| Exercise details |
The entries below are to be returned as written, with all pictures dropped.

| Data |
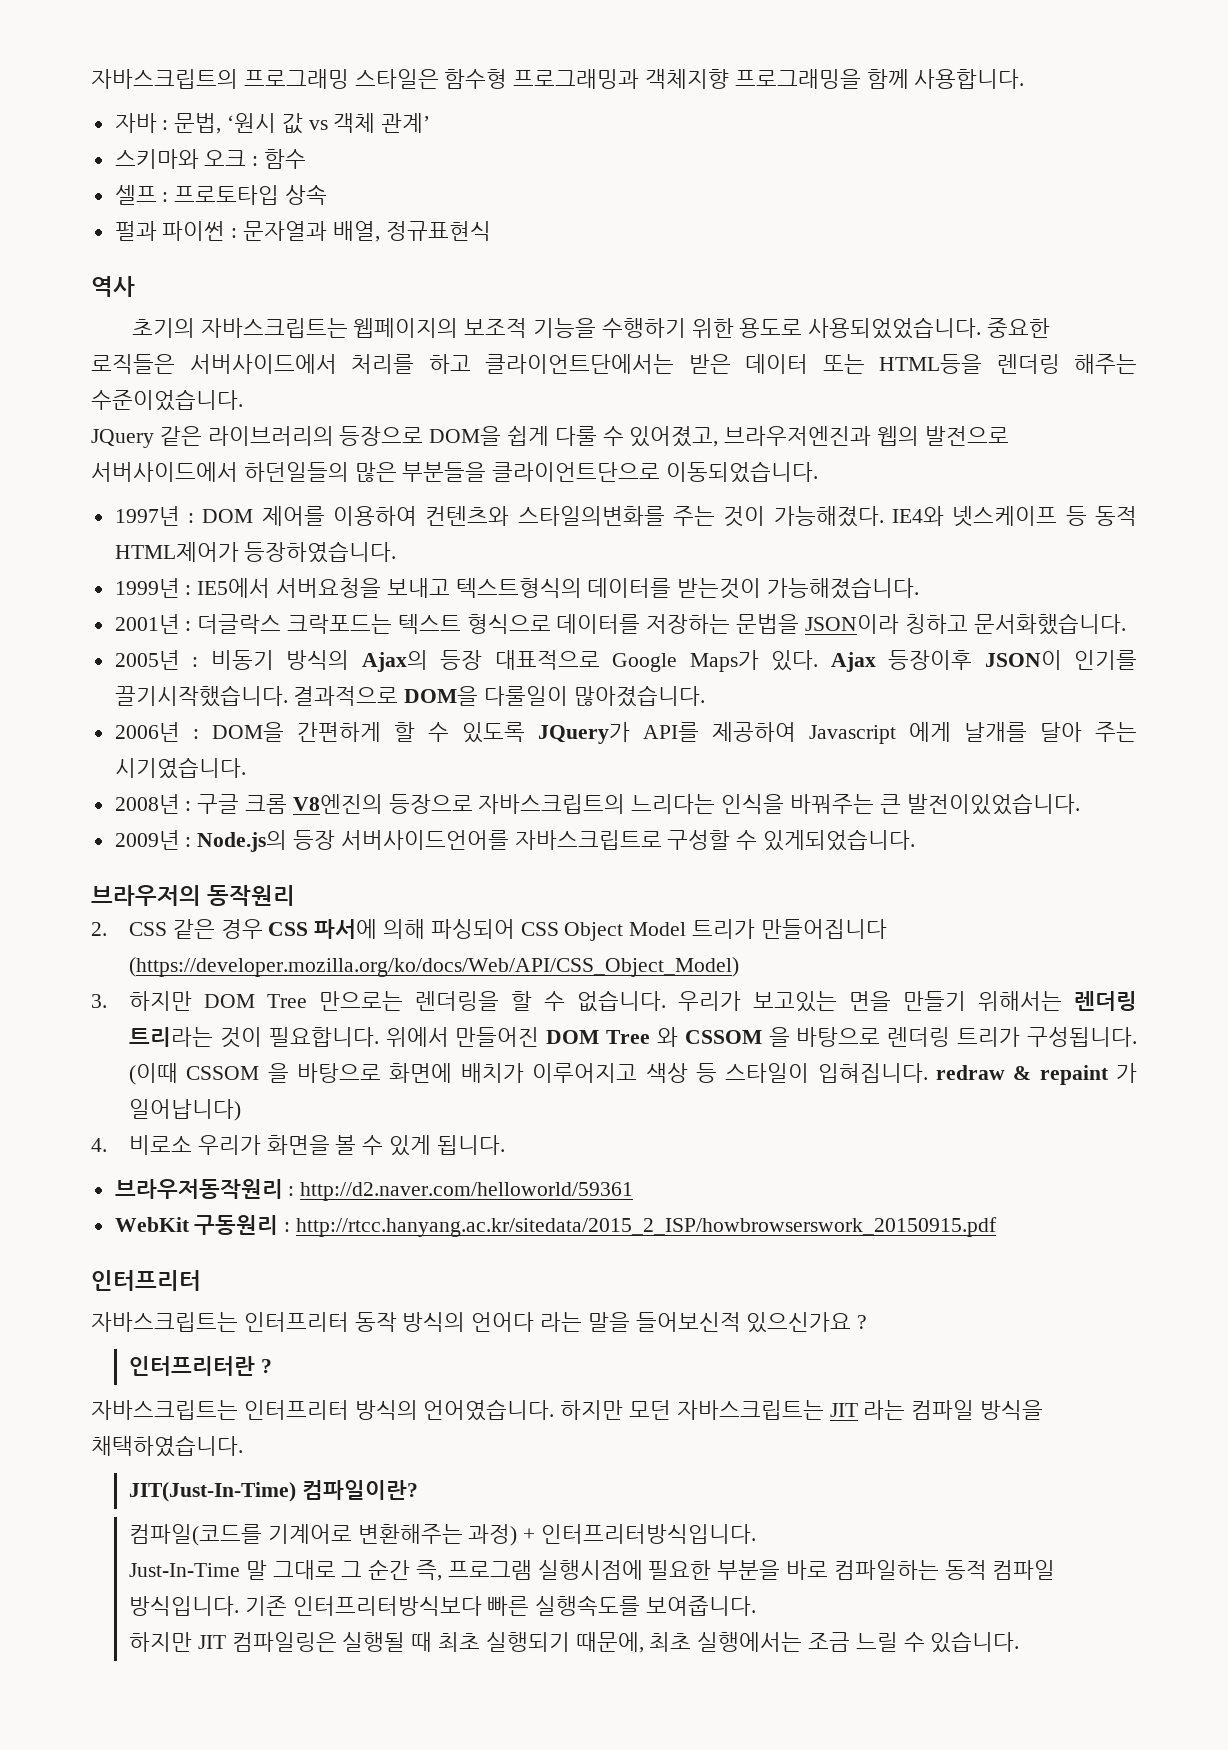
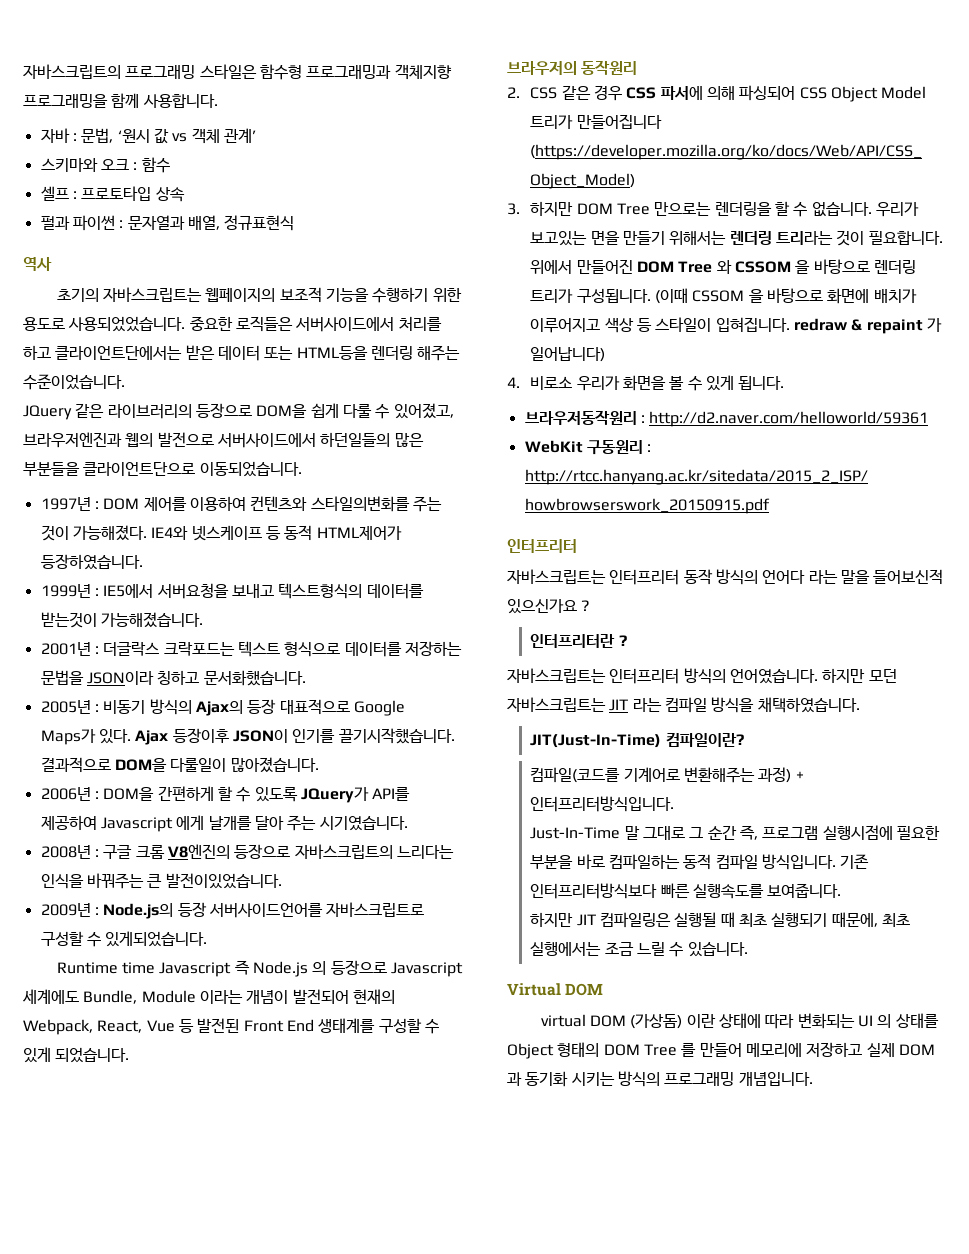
(916, 840) none -> [56,960,463,977] [22,989,395,1004] [23,1018,439,1035] [23,1047,130,1063] // Runtime time Javascript 즉 Node.js 의 등장으로 Javascript 세계에도 Bundle, Module 이라는 개념이 발전되어 현재의 Webpack, React, Vue 등 발전된 Front End 생태계를 구성할 수 있게 되었습니다.
(1020, 1642) none -> [507,983,604,996] [540,1013,939,1029] [507,1042,935,1059] [507,1071,813,1087] // Virtual DOM // virtual DOM (가상돔) 이란 상태에 따라 변화되는 UI 의 상태를 Object 형태의 DOM Tree 를 만들어 메모리에 저장하고 실제 DOM 과 동기화 시키는 방식의 프로그래밍 개념입니다.

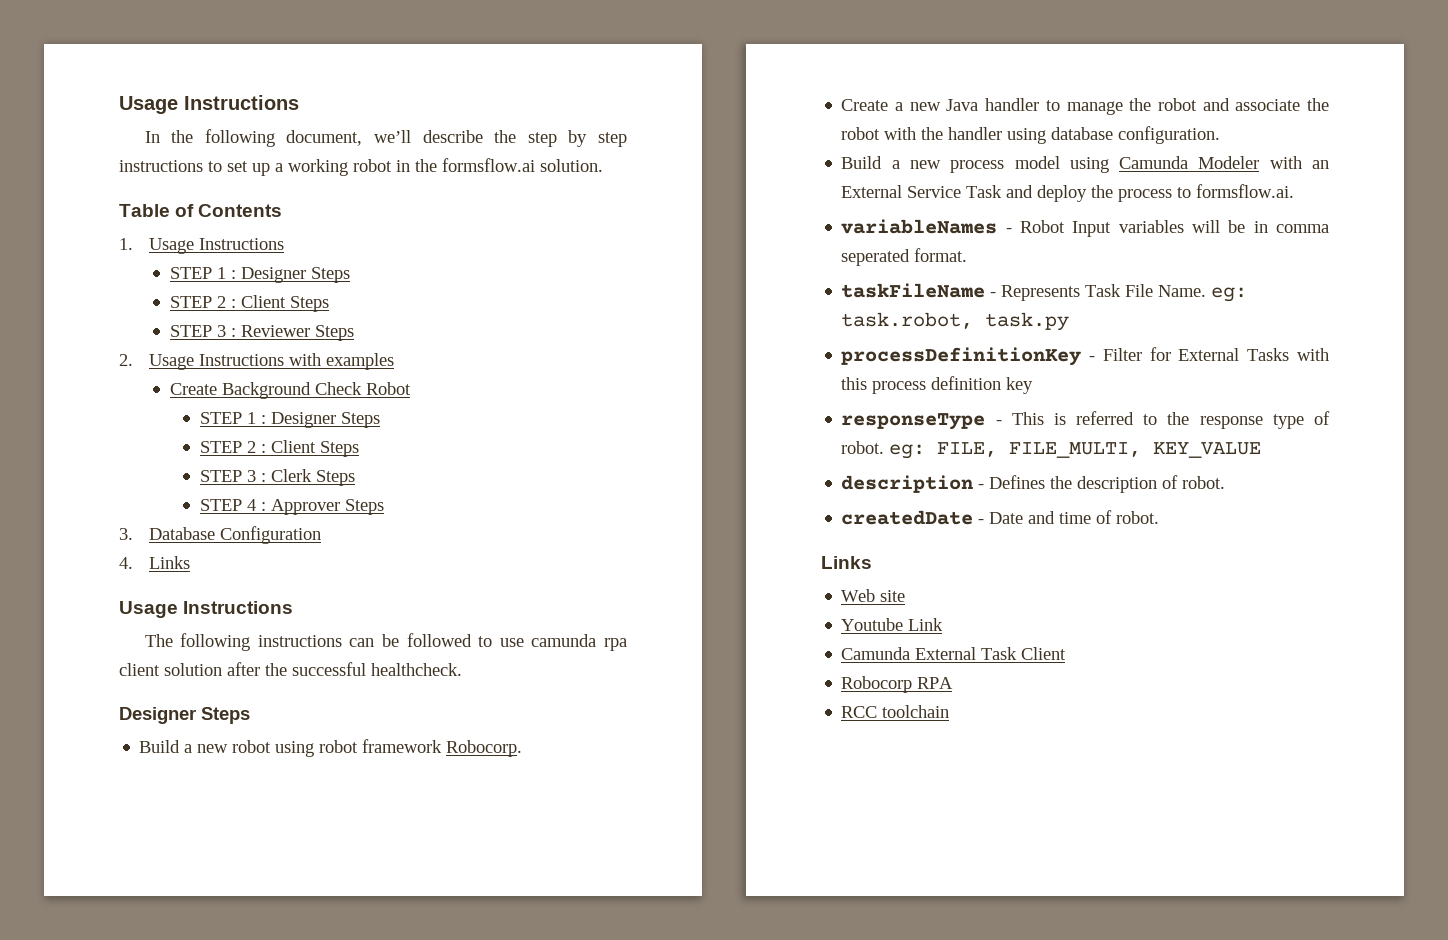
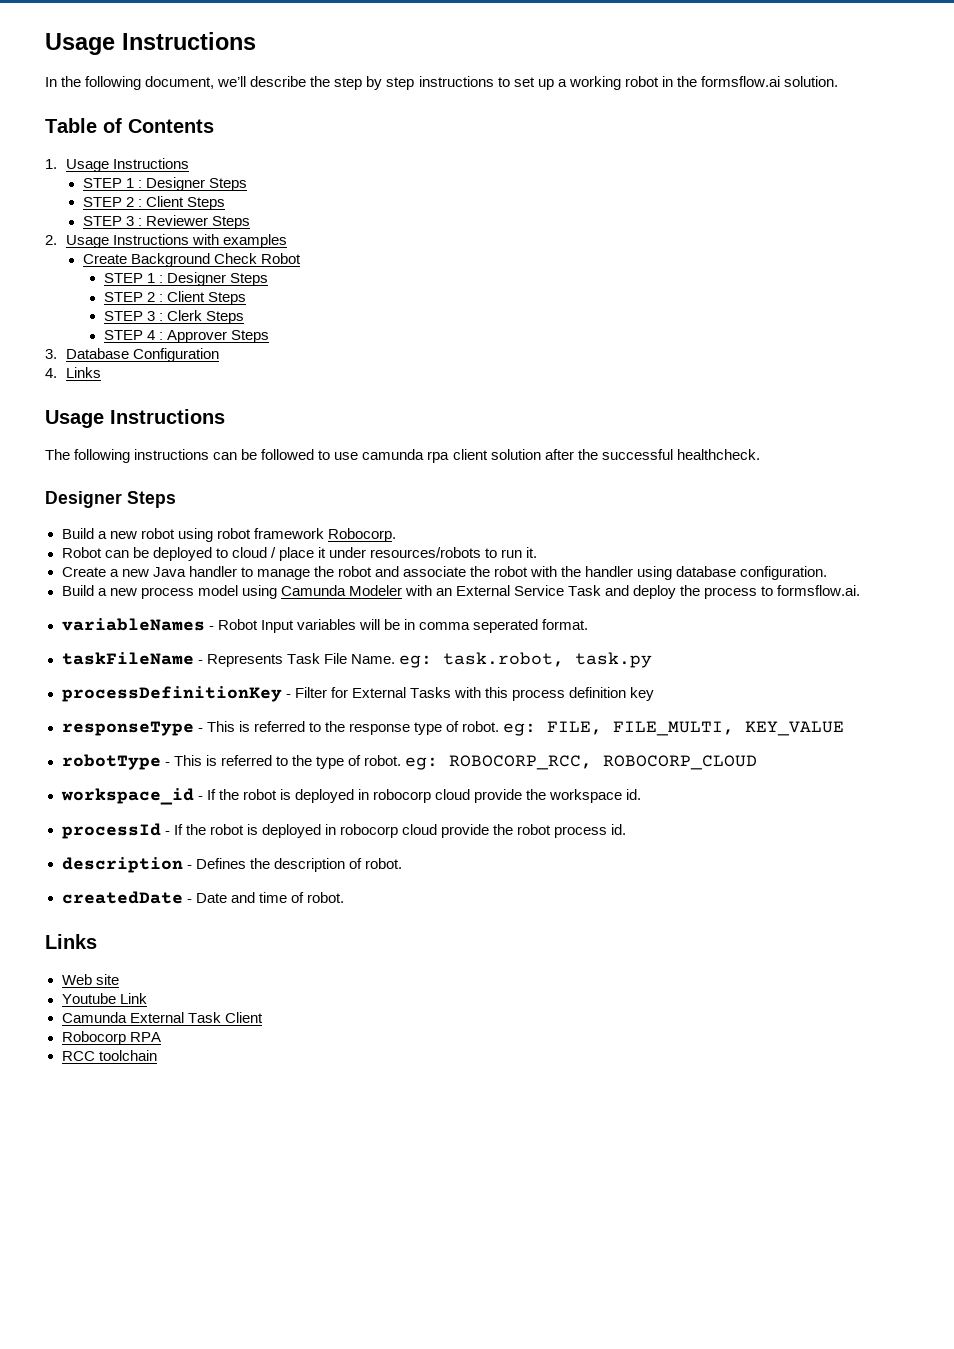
(523, 748) none -> [61,547,538,561] // Robot can be deployed to cloud / place it under resources/robots to run it.
(1262, 450) none -> [61,754,758,770] [60,788,642,805] [61,823,627,839] // robotType - This is referred to the type of robot. eg: ROBOCORP_RCC, ROBOCORP_CLOUD // workspace_id - If the robot is deployed in robocorp cloud provide the workspace id. // processId - If the robot is deployed in robocorp cloud provide the robot process id.

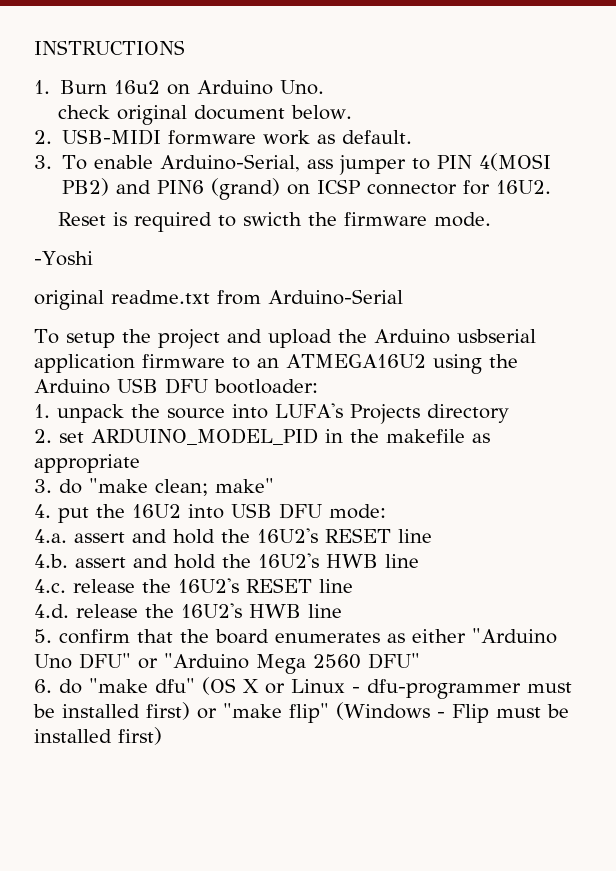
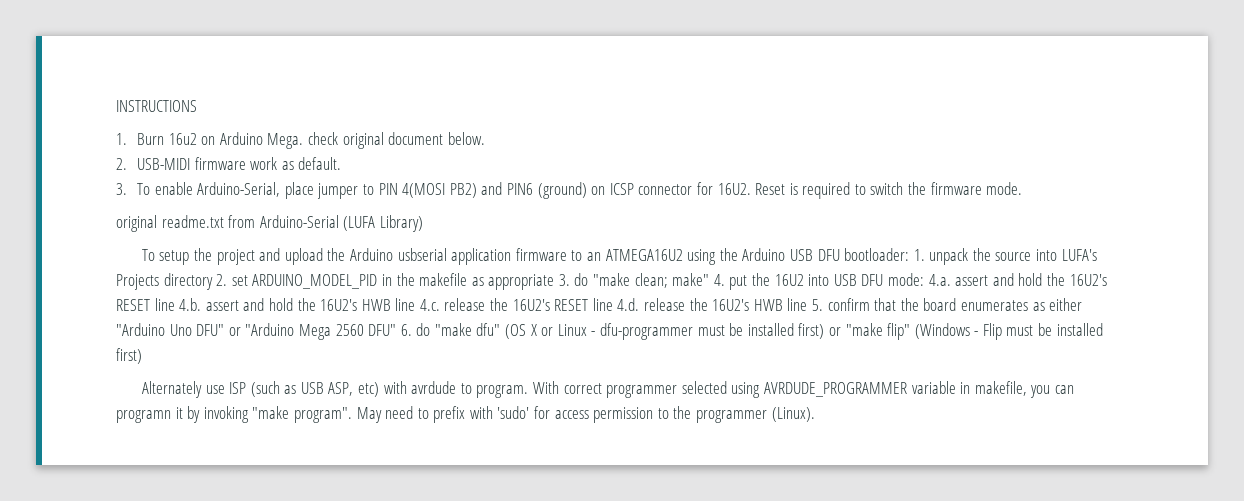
[280,80,325,95] Uno. // -> [267,133,304,149] Mega.
[168,130,257,145] formware -> [194,157,246,170] firmware
[307,159,334,169] ass -> [284,182,314,199] place
[211,178,281,200] (grand) -> [537,182,587,199] (ground)
(552, 187) // -> (751, 189) none
[242,212,302,226] swicth -> [870,182,904,195] switch
[34,251,93,266] // -Yoshi -> (1023, 188) none
(403, 297) none -> [343,215,423,232] (LUFA Library)
(318, 386) // -> (910, 254) none
(509, 413) // -> (213, 281) none
(140, 463) // -> (555, 282) none
(274, 485) // -> (710, 279) none
(386, 511) // -> (924, 279) none
(432, 536) // -> (175, 304) none
(419, 561) // -> (416, 304) none
(353, 586) // -> (613, 304) none
(342, 611) // -> (808, 304) none
(420, 661) // -> (397, 330) none
(162, 736) none -> [141,381,1074,398] [116,406,815,423] // Alternately use ISP (such as USB ASP, etc) with avrdude to program. With correct programmer selected using AVRDUDE_PROGRAMMER variable in makefile, you can programn it by invoking "make program". May need to prefix with 'sudo' for access permission to the programmer (Linux).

| Your solution |
(916, 840) none -> [56,960,463,977] [22,989,395,1004] [23,1018,439,1035] [23,1047,130,1063] // Runtime time Javascript 즉 Node.js 의 등장으로 Javascript 세계에도 Bundle, Module 이라는 개념이 발전되어 현재의 Webpack, React, Vue 등 발전된 Front End 생태계를 구성할 수 있게 되었습니다.
(1020, 1642) none -> [507,983,604,996] [540,1013,939,1029] [507,1042,935,1059] [507,1071,813,1087] // Virtual DOM // virtual DOM (가상돔) 이란 상태에 따라 변화되는 UI 의 상태를 Object 형태의 DOM Tree 를 만들어 메모리에 저장하고 실제 DOM 과 동기화 시키는 방식의 프로그래밍 개념입니다.

(523, 748) none -> [61,547,538,561] // Robot can be deployed to cloud / place it under resources/robots to run it.
(1262, 450) none -> [61,754,758,770] [60,788,642,805] [61,823,627,839] // robotType - This is referred to the type of robot. eg: ROBOCORP_RCC, ROBOCORP_CLOUD // workspace_id - If the robot is deployed in robocorp cloud provide the workspace id. // processId - If the robot is deployed in robocorp cloud provide the robot process id.

[280,80,325,95] Uno. // -> [267,133,304,149] Mega.
[168,130,257,145] formware -> [194,157,246,170] firmware
[307,159,334,169] ass -> [284,182,314,199] place
[211,178,281,200] (grand) -> [537,182,587,199] (ground)
(552, 187) // -> (751, 189) none
[242,212,302,226] swicth -> [870,182,904,195] switch
[34,251,93,266] // -Yoshi -> (1023, 188) none
(403, 297) none -> [343,215,423,232] (LUFA Library)
(318, 386) // -> (910, 254) none
(509, 413) // -> (213, 281) none
(140, 463) // -> (555, 282) none
(274, 485) // -> (710, 279) none
(386, 511) // -> (924, 279) none
(432, 536) // -> (175, 304) none
(419, 561) // -> (416, 304) none
(353, 586) // -> (613, 304) none
(342, 611) // -> (808, 304) none
(420, 661) // -> (397, 330) none
(162, 736) none -> [141,381,1074,398] [116,406,815,423] // Alternately use ISP (such as USB ASP, etc) with avrdude to program. With correct programmer selected using AVRDUDE_PROGRAMMER variable in makefile, you can programn it by invoking "make program". May need to prefix with 'sudo' for access permission to the programmer (Linux).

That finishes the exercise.